This text was written by Aura, as a part of the Live Art Writers Network, taking place at Festival Dias da Dança, in April-May 2025. To view the other commissioned texts in response to the festival and its performances, as well as an introduction to the project, see here. Texts available in English and Portuguese. This letter is the public edition of a series of letters handwritten by Aura, and shared directly to a selection of artists who presented work at DDD, in response to their performances.
Listen to the text read by Aura here:
Dear DDD team and audience,
Eight years ago, I participated in a festival programme called “Freaks of Dance” mediated by Magda Henriques and with the participation of several people, from young students and artists, to the more or less regular audience, and even neighbors of the theatre.
Now, I participate through the programme “LAWN – Live Art Writers Network”, organised by performingborders, in which I was invited to weave critical thinking, having chosen to write letters to each artist/company that I watched, with the objective of exchanging reflections and thoughts in private, as well as writing this open letter addressed to all of you.
This notion of the letter arises from a place of affection, care, and radical tenderness that is not always possible to observe in the face of a press obsessed with covering the snapshot, and a political context led by hate speech and populism.

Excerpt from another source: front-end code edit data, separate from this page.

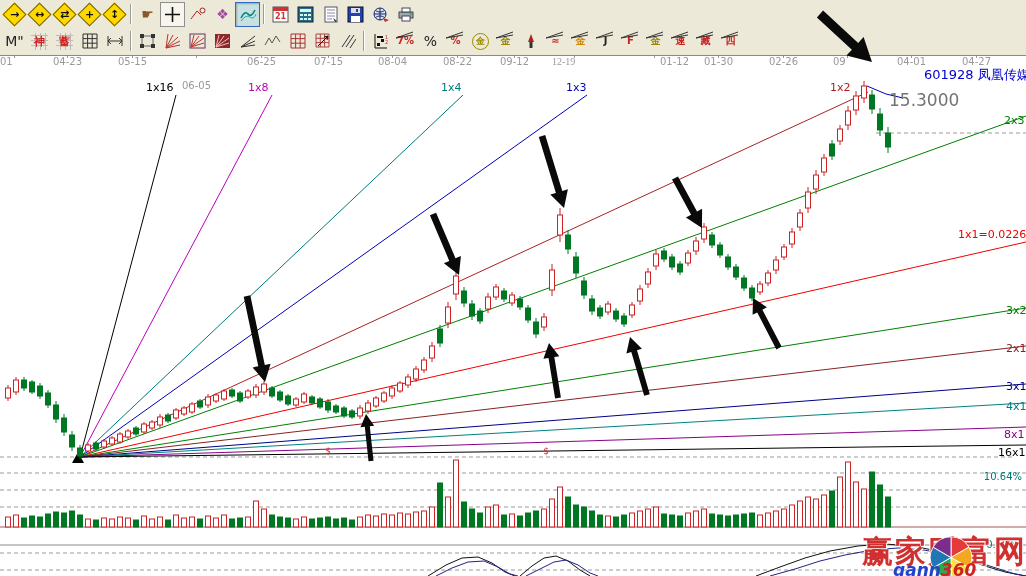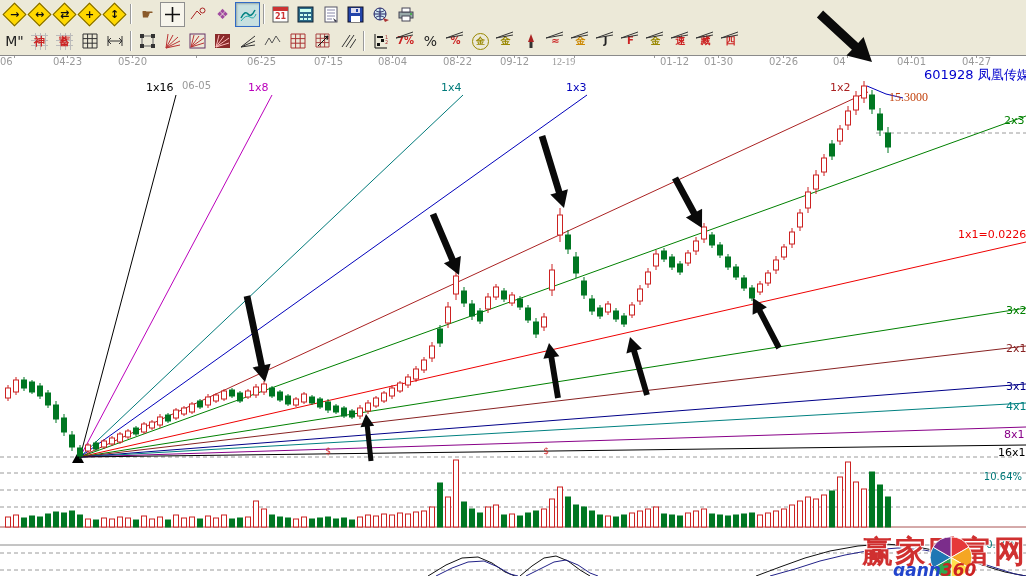--- a/index.html
+++ b/index.html
@@ -25,21 +25,21 @@
              align-items:center;justify-content:center;font-size:9px;color:#998800;font-weight:bold;}
   .cjkgrid{position:absolute;inset:3px;background:
       repeating-linear-gradient(0deg,transparent 0 4px,#bbb 4px 5px),
       repeating-linear-gradient(90deg,transparent 0 4px,#bbb 4px 5px);}
   
   .dates{position:absolute;left:0;top:55px;width:1026px;height:14px;z-index:2;}
   .dlabel{position:absolute;top:1px;font-size:10px;color:#999;white-space:nowrap;}
   .dtick{position:absolute;top:0;width:1px;height:3px;background:#999;}
   
   .sec{position:absolute;left:924px;top:66px;color:#0000cc;font-size:13px;z-index:3;white-space:nowrap;}
-  .price{position:absolute;left:889px;top:90px;color:#c2410c;font-size:12px;z-index:3;font-family:Liberation Serif, serif;}
+  .price{position:absolute;left:889px;top:90px;color:#737373;font-size:17px;z-index:3;}
   .pct{position:absolute;color:#007878;font-size:10px;z-index:3;text-align:right;width:60px;}
   svg{position:absolute;left:0;top:0;z-index:1;}
   svg.overlay{z-index:7;pointer-events:none;}
   
   .wmark{position:absolute;left:862px;top:531px;z-index:5;white-space:nowrap;}
   .wmark .wtxt{font-size:31px;font-weight:bold;color:#d03030;letter-spacing:2px;
                text-shadow:1px 1px 0 #fff,-1px -1px 0 #fff;}
   .brand{position:absolute;left:893px;top:560px;z-index:6;font-size:17px;font-weight:bold;font-style:italic;}
   .brand .b1{color:#2244cc;} .brand .b2{color:#cc2222;}
   .pielogo{position:absolute;left:926px;top:535px;z-index:6;}
@@ -324,25 +324,25 @@
           <span class="lt" style="color:#cc2222">四</span>
           <svg class="ltl" width="18" height="9">
             <path d="M0 8L17 2M0 8L17 5" stroke="#333" fill="none"></path>
           </svg>
         </div>
       </div>
   </div>
 
   <div class="dates" id="dates">
       <span class="dtick" style="left: 14px;"></span>
-      <span class="dlabel" style="left: 0px;">06</span>
+      <span class="dlabel" style="left: 0px;">01</span>
       <span class="dtick" style="left: 67px;"></span>
       <span class="dlabel" style="left: 53px;">04-23</span>
       <span class="dtick" style="left: 132px;"></span>
-      <span class="dlabel" style="left: 118px;">05-20</span>
+      <span class="dlabel" style="left: 118px;">05-15</span>
       <span class="dtick" style="left: 196px;"></span>
       <span class="dlabel" style="left: 182px; margin-top: 24px;">06-05</span>
       <span class="dtick" style="left: 261px;"></span>
       <span class="dlabel" style="left: 247px;">06-25</span>
       <span class="dtick" style="left: 328px;"></span>
       <span class="dlabel" style="left: 314px;">07-15</span>
       <span class="dtick" style="left: 392px;"></span>
       <span class="dlabel" style="left: 378px;">08-04</span>
       <span class="dtick" style="left: 457px;"></span>
       <span class="dlabel" style="left: 443px; text-align: right;">08-22</span>
@@ -350,21 +350,21 @@
       <span class="dlabel" style="left: 500px;">09-12</span>
       <span class="dtick" style="left: 574px;"></span>
       <span class="dlabel" style="left: 552px; font-family: Liberation Serif, serif;">12-19</span>
       <span class="dtick" style="left: 654px;"></span>
       <span class="dlabel" style="left: 660px;">01-12</span>
       <span class="dtick" style="left: 718px;"></span>
       <span class="dlabel" style="left: 704px;">01-30</span>
       <span class="dtick" style="left: 783px;"></span>
       <span class="dlabel" style="left: 769px;">02-26</span>
       <span class="dtick" style="left: 847px;"></span>
-      <span class="dlabel" style="left: 833px;">04</span>
+      <span class="dlabel" style="left: 833px;">09</span>
       <span class="dtick" style="left: 911px;"></span>
       <span class="dlabel" style="left: 897px;">04-01</span>
       <span class="dtick" style="left: 976px;"></span>
       <span class="dlabel" style="left: 962px;">04-27</span>
     </div>
 
   <svg id="chart" width="1026" height="576">
       <line x1="876" y1="133" x2="1026" y2="133" stroke="#9a9a9a" stroke-width="1" stroke-dasharray="4 3"></line>
       <line x1="0" y1="457" x2="1012" y2="457" stroke="#9a9a9a" stroke-width="1" stroke-dasharray="4 3"></line>
       <line x1="0" y1="473" x2="1026" y2="473" stroke="#9a9a9a" stroke-width="1" stroke-dasharray="4 3"></line>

Some say that criticism is dead. I agree. There are those who want to rescue it just as it was. I disagree. I strongly believe that we need thought, reflection, discussion – even though there are debates, about whether I and so many other programmed artists can or cannot exist, which are non-negotiable. We exist, period.
Maybe you watched me taking notes during the shows. Maybe not. I confess that it was difficult for me to move from a descriptive place to a critical one. Not really knowing yet what it would be. The one with the boring compliments? No. To give my opinion as I would have done? No. The one of destructive criticism and value judgment? Much less. The responsibility is big, but the key was to find a balance within a rational but also emotional space.
As a love letter, I write from my place of speech – as a spectator, but also as an artist – about each event I experienced. Eighteen shows and one party across two weeks. The number is not relevant. But the effort of having seen almost all of them, yes. It was intense, but it was worth it, I promise.
We moved through different dance styles, but also of performance, from kuduru to post-structuralism, passing through the so-called “contemporary dance” and somatic techniques, as well as humour, abstraction, and representativity. Porto went to Matosinhos and Gaia, but also to its margins in Campanhã, and how important that network is!
In LAWN’s conversations and workshops, we debated what kind of critical thinking we want now, as well as about our urgencies, the place of speech, the efficiency or not of a piece, the relevance of failure, the didactic in art, representation vs. imagination that have become fundamental, especially to reflect that nothing I say or write is permanent, but a result of the state and context in which I found myself in a specific space-time, being ephemeral, changeable, and, above all, questionable.
I reflect on the times when the audience did or did not stand up to applaud at the end of the shows, and how easy it is for it to happen in large auditoriums and less in unconventional spaces. From the people I talked to, from the most immediate opinions and from the post-show hugs I gave to artists, especially to friends of mine. I think about who was there – especially a regular artistic circle – and for whom dance still means nothing. I mull on the state of Portuguese culture, which is more focused on football than on dance. And how little the media and education system do to change this. I notice the artists who have managed to obtain passports to present their work here and at similar festivals, and the ones who are murdered by oppressive and genocidal systems. I remember the Liberation March on April 25, which took place simultaneously with the DDD – Days of Dance, in which we protested for a free Palestine. I reflect on the diversity of the festival, but also on how many more could have joined.
I could reflect endlessly on the world, on the precarious arts system, on social injustices, mass extinctions, on each of the pieces or end with a beautiful final analogy, but I end up demanding more love.
With kindness,
Aura
PS. I would like to express my cheesy but heartfelt thanks to Drew and Cristina for the incredible programming, to Alessandra, Anahí and Xavier for the invitation and confidence in what I write, to Cláudia for the reflections, to Odete and Pedro for joining this new way of doing critique or not, and to the incredible team, artists, and audience of DDD, without whom nothing would happen.
AURA (1997, Porto) is a transdisciplinary artist interested in identity and sustainability issues and co-founder of Asterisco, a space and platform for underrepresented artists. Her work was presented at The Place, Nottingham Contemporary, Centre for Live Art Yorkshire, Stockholm Fringe Festival, Municipal Theatre of Porto, Municipal Galleries of Lisbon, Mala Voadora, Rua das Gaivotas 6, Maia Contemporary Art Biennial, among others. Holds a MA in Performance Making by Goldsmiths and a BA in Fine Arts and Intermedia by ESAP and Academy of Fine Arts in Gdańsk. auradafonseca.com
‘Open letter in a context in which dance and critical thinking intersect affectively’ was commissioned by performingborders and DDD – Festival Dias da Dança, as part of Live Art Writers Network at DDD 2025.